- _Exercise brief_: Do not copy the pictures. Write out the lines from the start of the entries through the line containing "содержит символа точки')".

^^^^^^^^^^^^^^^^

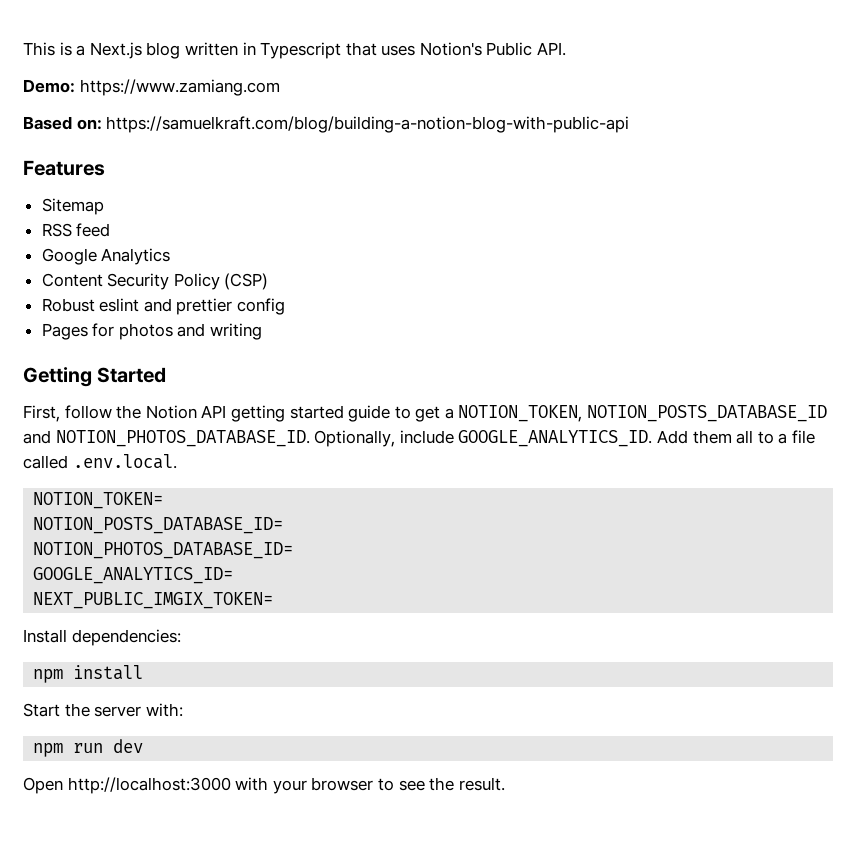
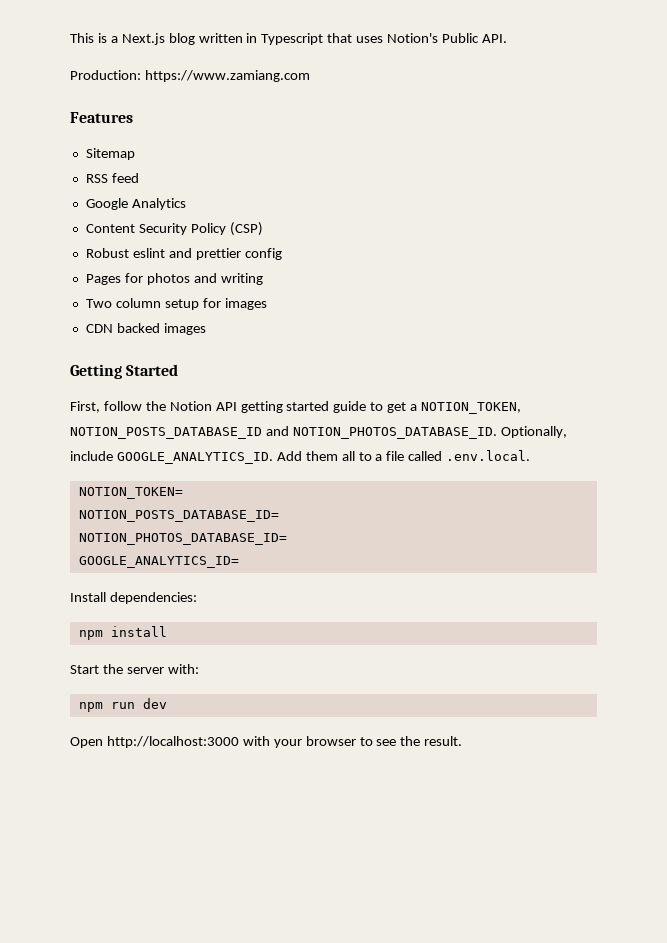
- Demo: https://www.zamiang.com
+ Production: https://www.zamiang.com
- Based on: https://samuelkraft.com/blog/building-a-notion-blog-with-public-api
+ Two column setup for images
+ CDN backed images
- NEXT_PUBLIC_IMGIX_TOKEN=

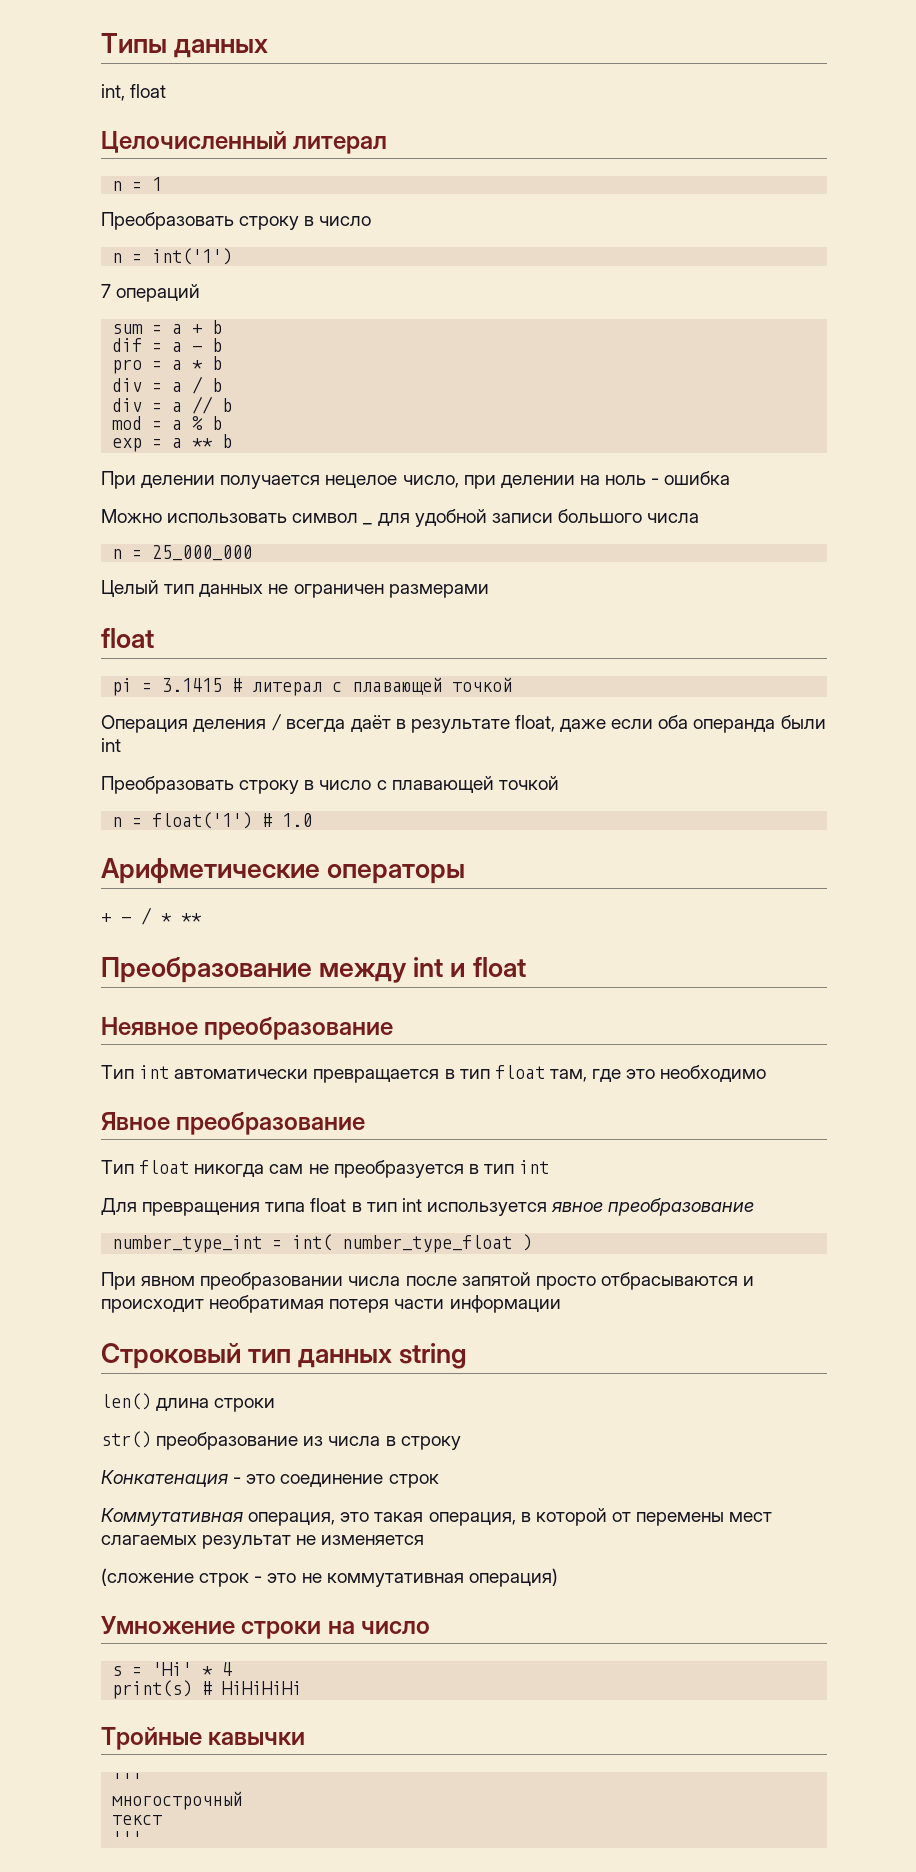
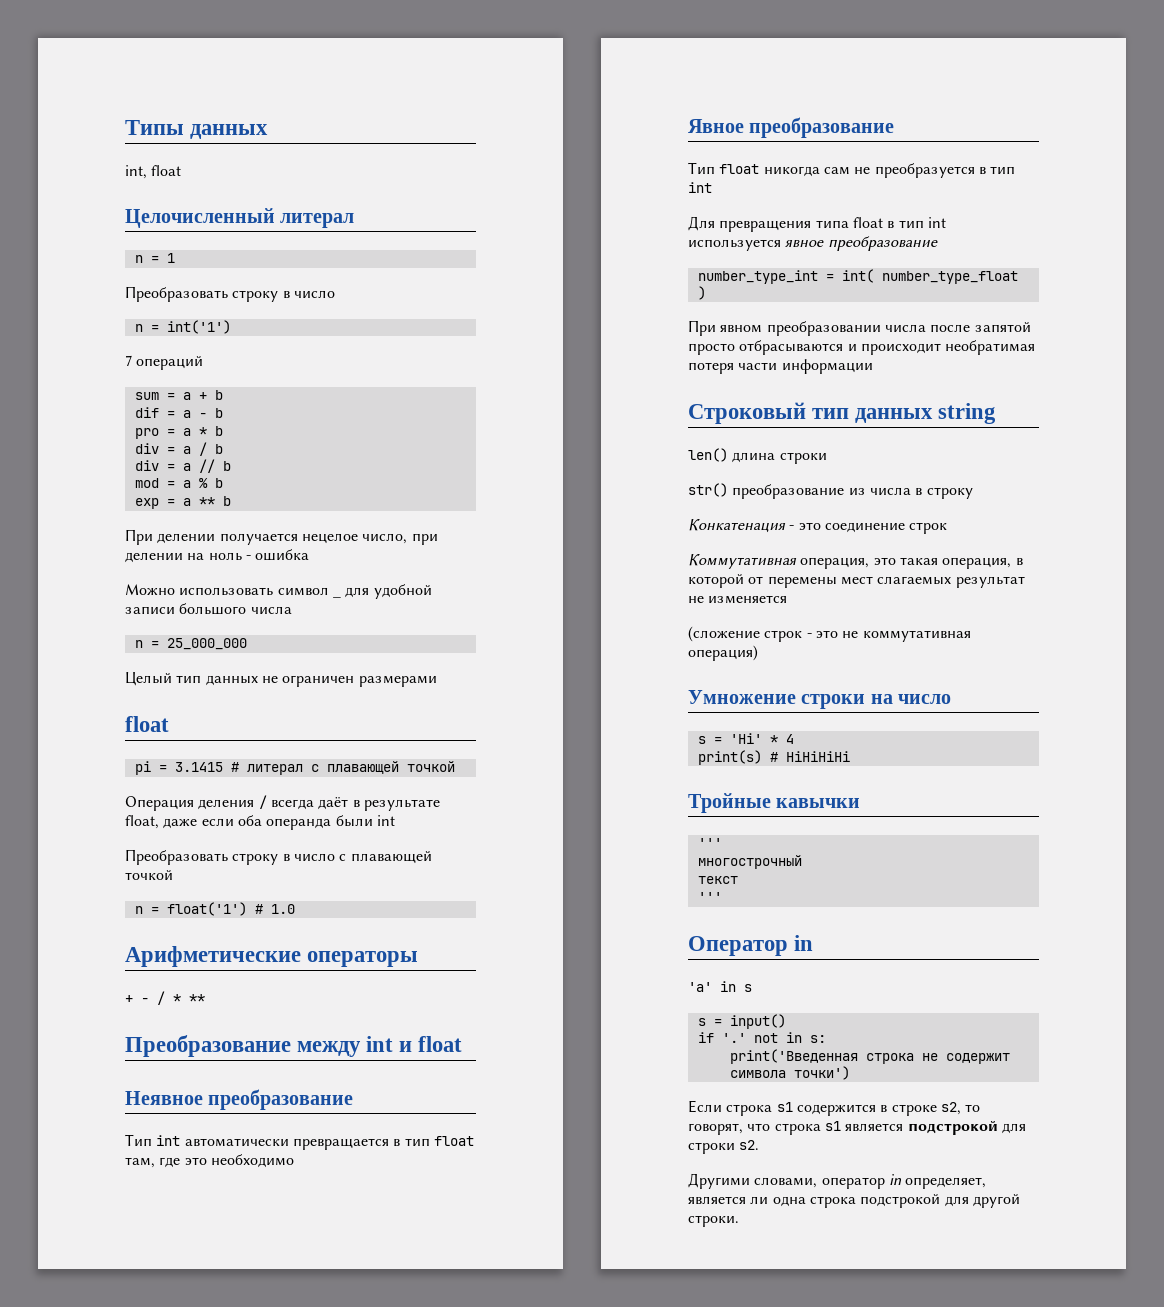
+ Оператор in
+ 'a' in s
+ s = input()
+ if '.' not in s:
+ print('Введенная строка не содержит символа точки')
+ Если строка s1 содержится в строке s2, то говорят, что строка s1 является подстрокой для строки s2.
+ Другими словами, оператор in определяет, является ли одна строка подстрокой для другой строки.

^^^^^^^^^^^^^^^^

- _Solution to this exercise_:
- Demo: https://www.zamiang.com
+ Production: https://www.zamiang.com
- Based on: https://samuelkraft.com/blog/building-a-notion-blog-with-public-api
+ Two column setup for images
+ CDN backed images
- NEXT_PUBLIC_IMGIX_TOKEN=

+ Оператор in
+ 'a' in s
+ s = input()
+ if '.' not in s:
+ print('Введенная строка не содержит символа точки')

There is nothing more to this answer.